▶ [DIRECTIONS FOR THIS TASK]: Without including any images, please transcribe all the lines below exactly.

-- MATERIAL FOR THIS EXERCISE follows --

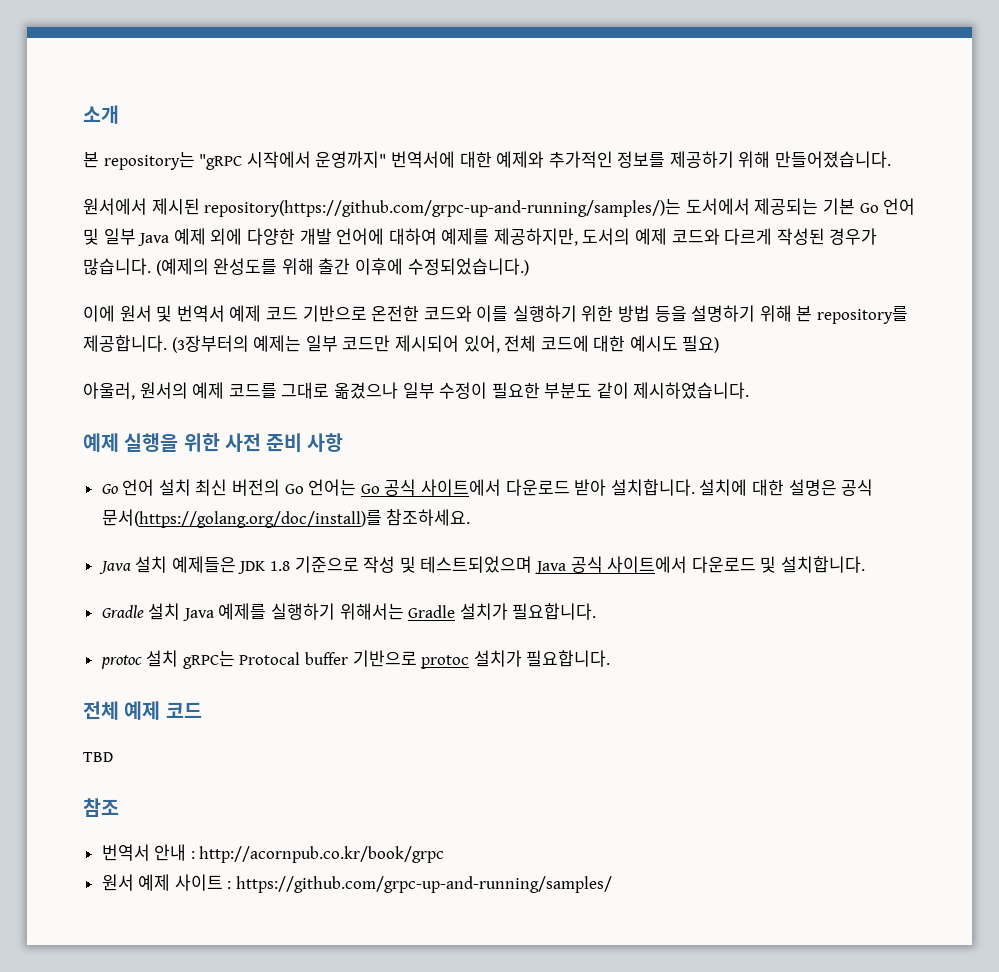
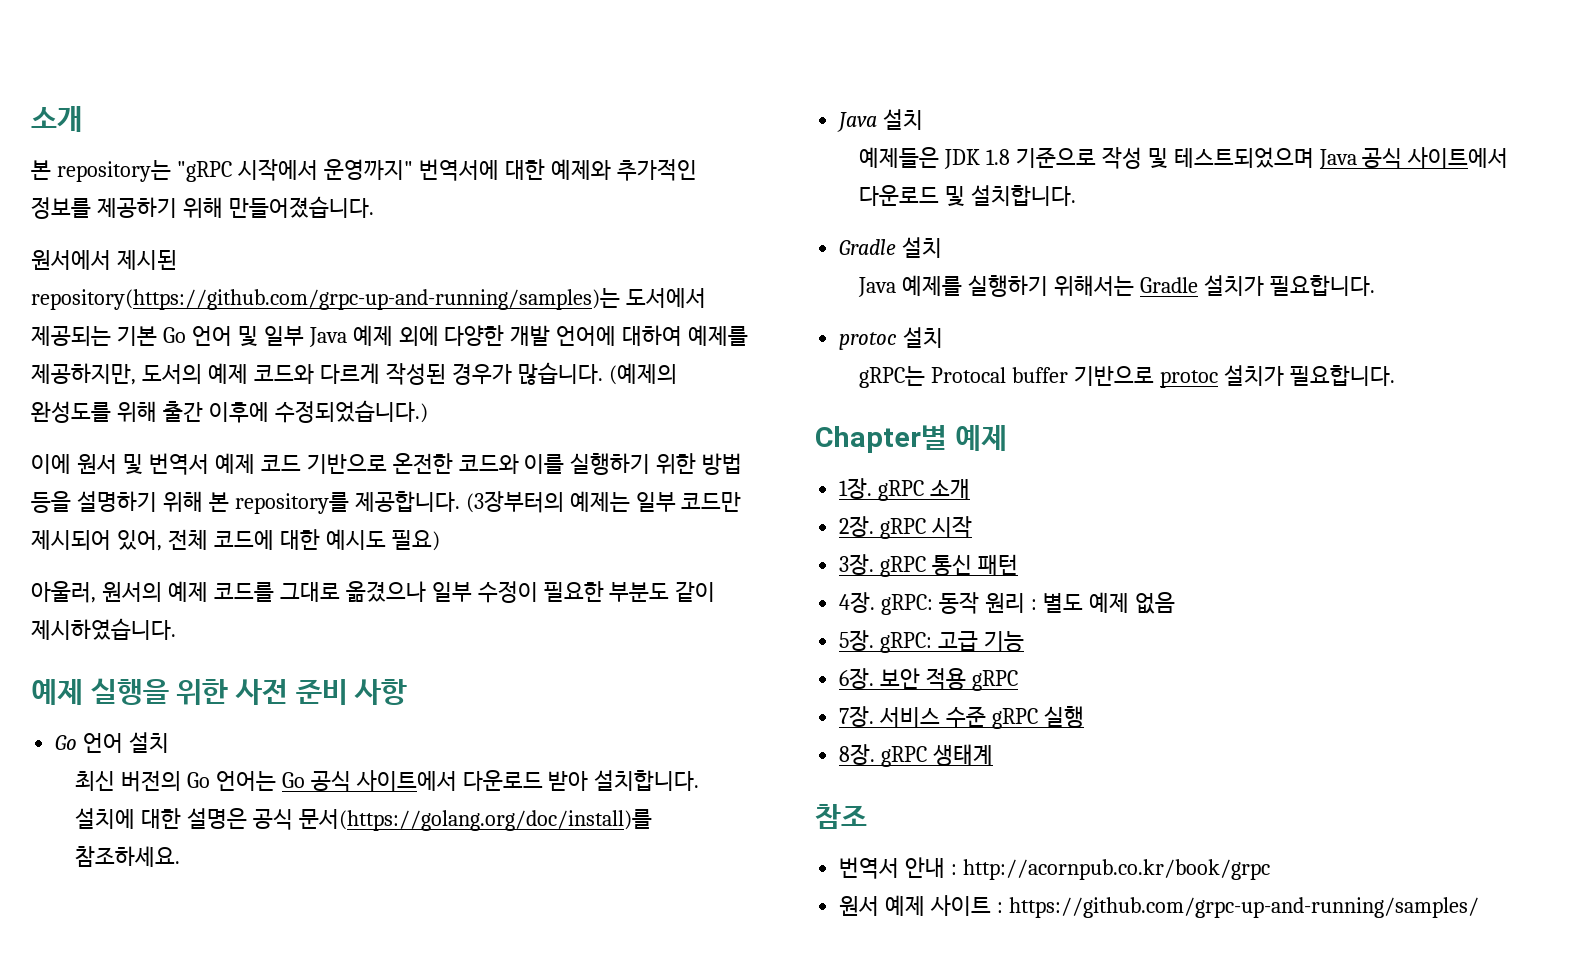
- 원서에서 제시된 repository(https://github.com/grpc-up-and-running/samples/)는 도서에서 제공되는 기본 Go 언어 및 일부 Java 예제 외에 다양한 개발 언어에 대하여 예제를 제공하지만, 도서의 예제 코드와 다르게 작성된 경우가 많습니다.
+ 원서에서 제시된 repository(https://github.com/grpc-up-and-running/samples)는 도서에서 제공되는 기본 Go 언어 및 일부 Java 예제 외에 다양한 개발 언어에 대하여 예제를 제공하지만, 도서의 예제 코드와 다르게 작성된 경우가 많습니다.
- Go 언어 설치 최신 버전의 Go 언어는 Go 공식 사이트에서 다운로드 받아 설치합니다.
+ Go 언어 설치
+ 최신 버전의 Go 언어는 Go 공식 사이트에서 다운로드 받아 설치합니다.
- Java 설치 예제들은 JDK 1.8 기준으로 작성 및 테스트되었으며 Java 공식 사이트에서 다운로드 및 설치합니다.
+ Java 설치
+ 예제들은 JDK 1.8 기준으로 작성 및 테스트되었으며 Java 공식 사이트에서 다운로드 및 설치합니다.
- Gradle 설치 Java 예제를 실행하기 위해서는 Gradle 설치가 필요합니다.
+ Gradle 설치
+ Java 예제를 실행하기 위해서는 Gradle 설치가 필요합니다.
- protoc 설치 gRPC는 Protocal buffer 기반으로 protoc 설치가 필요합니다.
+ protoc 설치
+ gRPC는 Protocal buffer 기반으로 protoc 설치가 필요합니다.
- 전체 예제 코드
- TBD
+ Chapter별 예제
+ 1장. gRPC 소개
+ 2장. gRPC 시작
+ 3장. gRPC 통신 패턴
+ 4장. gRPC: 동작 원리 : 별도 예제 없음
+ 5장. gRPC: 고급 기능
+ 6장. 보안 적용 gRPC
+ 7장. 서비스 수준 gRPC 실행
+ 8장. gRPC 생태계

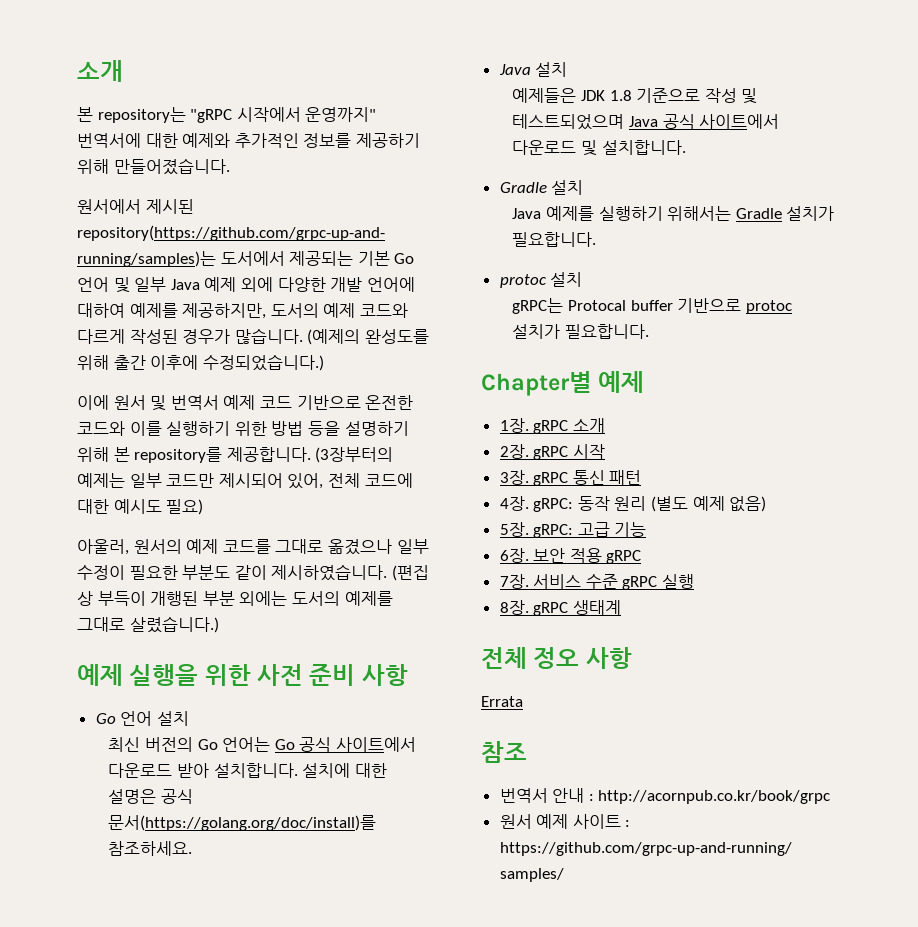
+ (편집 상 부득이 개행된 부분 외에는 도서의 예제를 그대로 살렸습니다.)
- 4장. gRPC: 동작 원리 : 별도 예제 없음
+ 4장. gRPC: 동작 원리 (별도 예제 없음)
+ 전체 정오 사항
+ Errata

-- MATERIAL FOR THIS EXERCISE concluded --

▶ [ANSWER SECTION]:
- 원서에서 제시된 repository(https://github.com/grpc-up-and-running/samples/)는 도서에서 제공되는 기본 Go 언어 및 일부 Java 예제 외에 다양한 개발 언어에 대하여 예제를 제공하지만, 도서의 예제 코드와 다르게 작성된 경우가 많습니다.
+ 원서에서 제시된 repository(https://github.com/grpc-up-and-running/samples)는 도서에서 제공되는 기본 Go 언어 및 일부 Java 예제 외에 다양한 개발 언어에 대하여 예제를 제공하지만, 도서의 예제 코드와 다르게 작성된 경우가 많습니다.
- Go 언어 설치 최신 버전의 Go 언어는 Go 공식 사이트에서 다운로드 받아 설치합니다.
+ Go 언어 설치
+ 최신 버전의 Go 언어는 Go 공식 사이트에서 다운로드 받아 설치합니다.
- Java 설치 예제들은 JDK 1.8 기준으로 작성 및 테스트되었으며 Java 공식 사이트에서 다운로드 및 설치합니다.
+ Java 설치
+ 예제들은 JDK 1.8 기준으로 작성 및 테스트되었으며 Java 공식 사이트에서 다운로드 및 설치합니다.
- Gradle 설치 Java 예제를 실행하기 위해서는 Gradle 설치가 필요합니다.
+ Gradle 설치
+ Java 예제를 실행하기 위해서는 Gradle 설치가 필요합니다.
- protoc 설치 gRPC는 Protocal buffer 기반으로 protoc 설치가 필요합니다.
+ protoc 설치
+ gRPC는 Protocal buffer 기반으로 protoc 설치가 필요합니다.
- 전체 예제 코드
- TBD
+ Chapter별 예제
+ 1장. gRPC 소개
+ 2장. gRPC 시작
+ 3장. gRPC 통신 패턴
+ 4장. gRPC: 동작 원리 : 별도 예제 없음
+ 5장. gRPC: 고급 기능
+ 6장. 보안 적용 gRPC
+ 7장. 서비스 수준 gRPC 실행
+ 8장. gRPC 생태계

+ (편집 상 부득이 개행된 부분 외에는 도서의 예제를 그대로 살렸습니다.)
- 4장. gRPC: 동작 원리 : 별도 예제 없음
+ 4장. gRPC: 동작 원리 (별도 예제 없음)
+ 전체 정오 사항
+ Errata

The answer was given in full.